Apoyo: Seremos sus apoyos cuando sea necesario controlar su impulsividad y su poca paciencia. Ayudando a gestionar sus emociones cuando las cosas no salen como esperaban. Hemos de ser pacientes y constantes. Procurar que tenga experiencias de satisfacción y alegría por el trabajo realizado.

Acompañar sin imponer, pero dando autonomía: Hemos de ser sus orientadores e implicar a los niños en tareas propias de su edad y su capacidad. (Poner la mesa, ordenar sus juguetes, colaborar en la preparación de la mochila.) Actos que le ayuden a sentir el éxito del esfuerzo y que estimulen su independencia y autosuficiencia de forma progresiva, no podemos pedir que hagan todo el primer día, todo requiere tiempo. Enfatizar el valor del esfuerzo y la dedicación, más que la perfección del resultado final.

Dar ejemplo de responsabilidad: Nuestro ejemplo es importante para los niños, les muestra un camino y una forma de actuar. Como adultos, contagiando nuestra energía, optimismo voluntad y eliminando las quejas. Los niños aprenden por observación. Nuestra actitud y nuestra forma de transmitirles este principio resultan fundamentales ya que los padres son el modelo para seguir.
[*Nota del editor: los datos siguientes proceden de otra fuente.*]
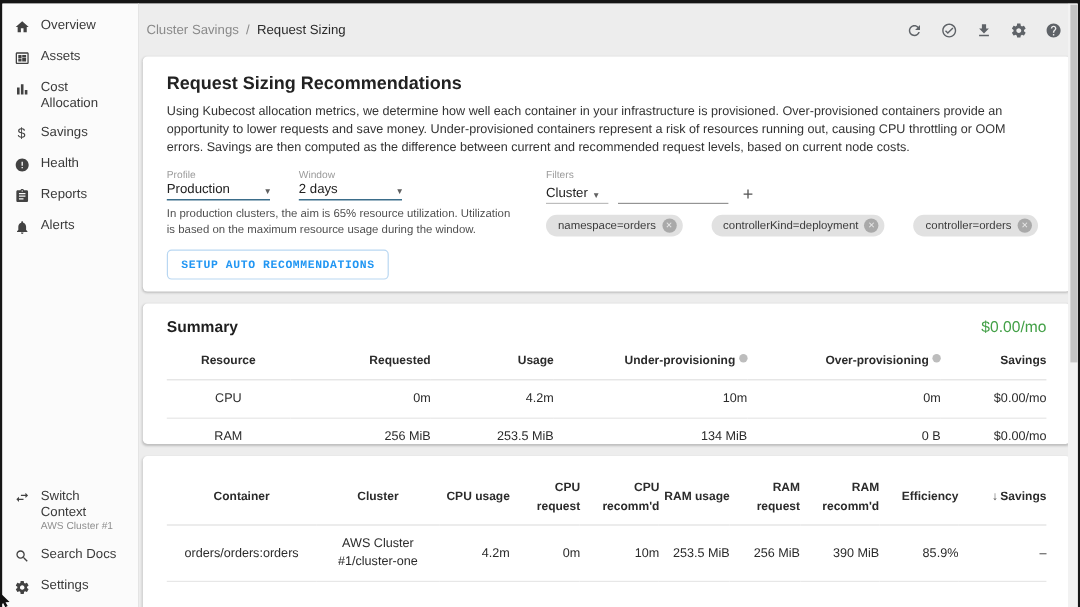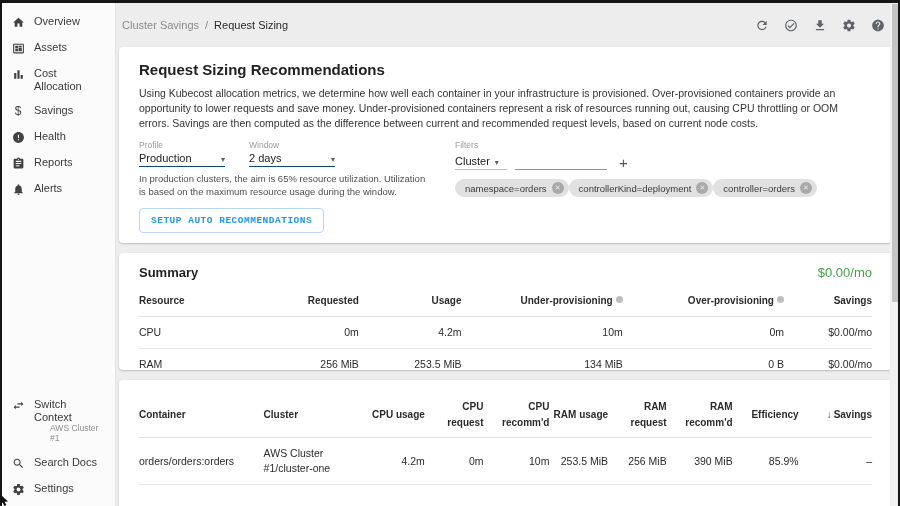"namespace=orders" .chips { gap: 0 -> 24px }
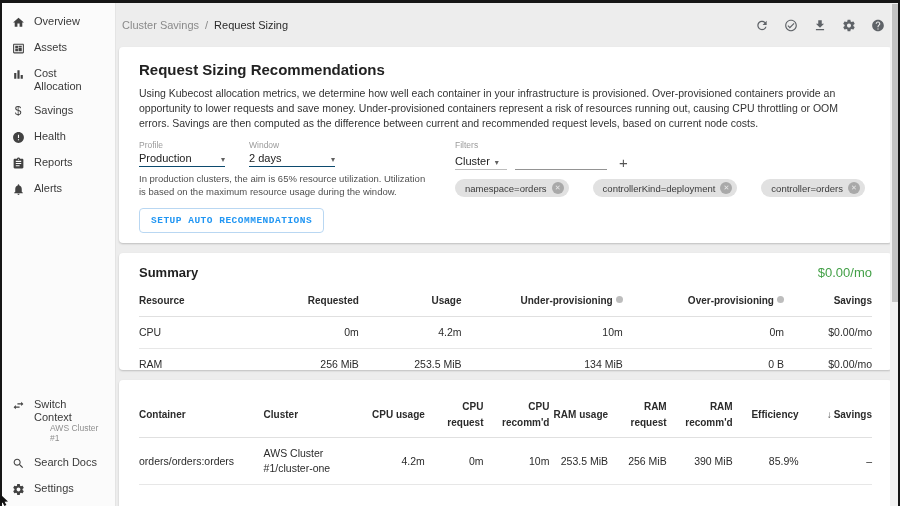"Resource" .al-l { text-align: left -> center }
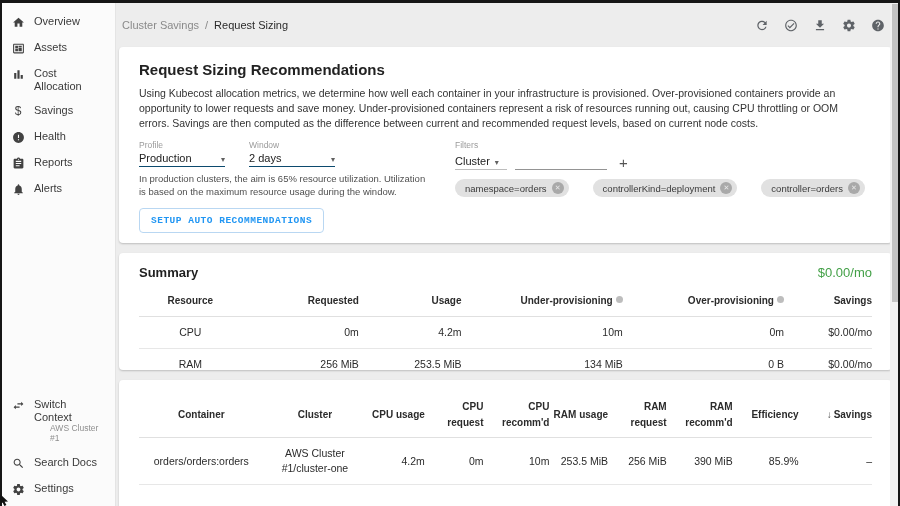"AWS Cluster #1" .nav-sub { margin-left: 16px -> none }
Crea rutinas estables: Los hábitos son la base del esfuerzo y ayudan diariamente a aprender a realizar tareas y hacerse responsables de las mismas. Cuando un hábito se ha adquirido, disminuye la sensación de fracaso. Es positivo que los niños asistan a las actividades extraescolares a las que se han apuntado en la etapa inicial del curso. Conviene señalar que la cultura del esfuerzo y la constancia se ejercitan, precisamente, en la rutina diaria. Ayudarles a organizar sus tareas y horarios les enseña la importancia de la planificación y la gestión del tiempo.

 

Educar en la cultura del esfuerzo, conlleva en una serie de beneficios para los niños, haciéndolos mucho más independientes, seguros de sí mismos, menos frustrados, con mejor autoestima. Esto se nos lleva a hacerles  adultos que puedan afrontarán los problemas de manera más realista y positiva.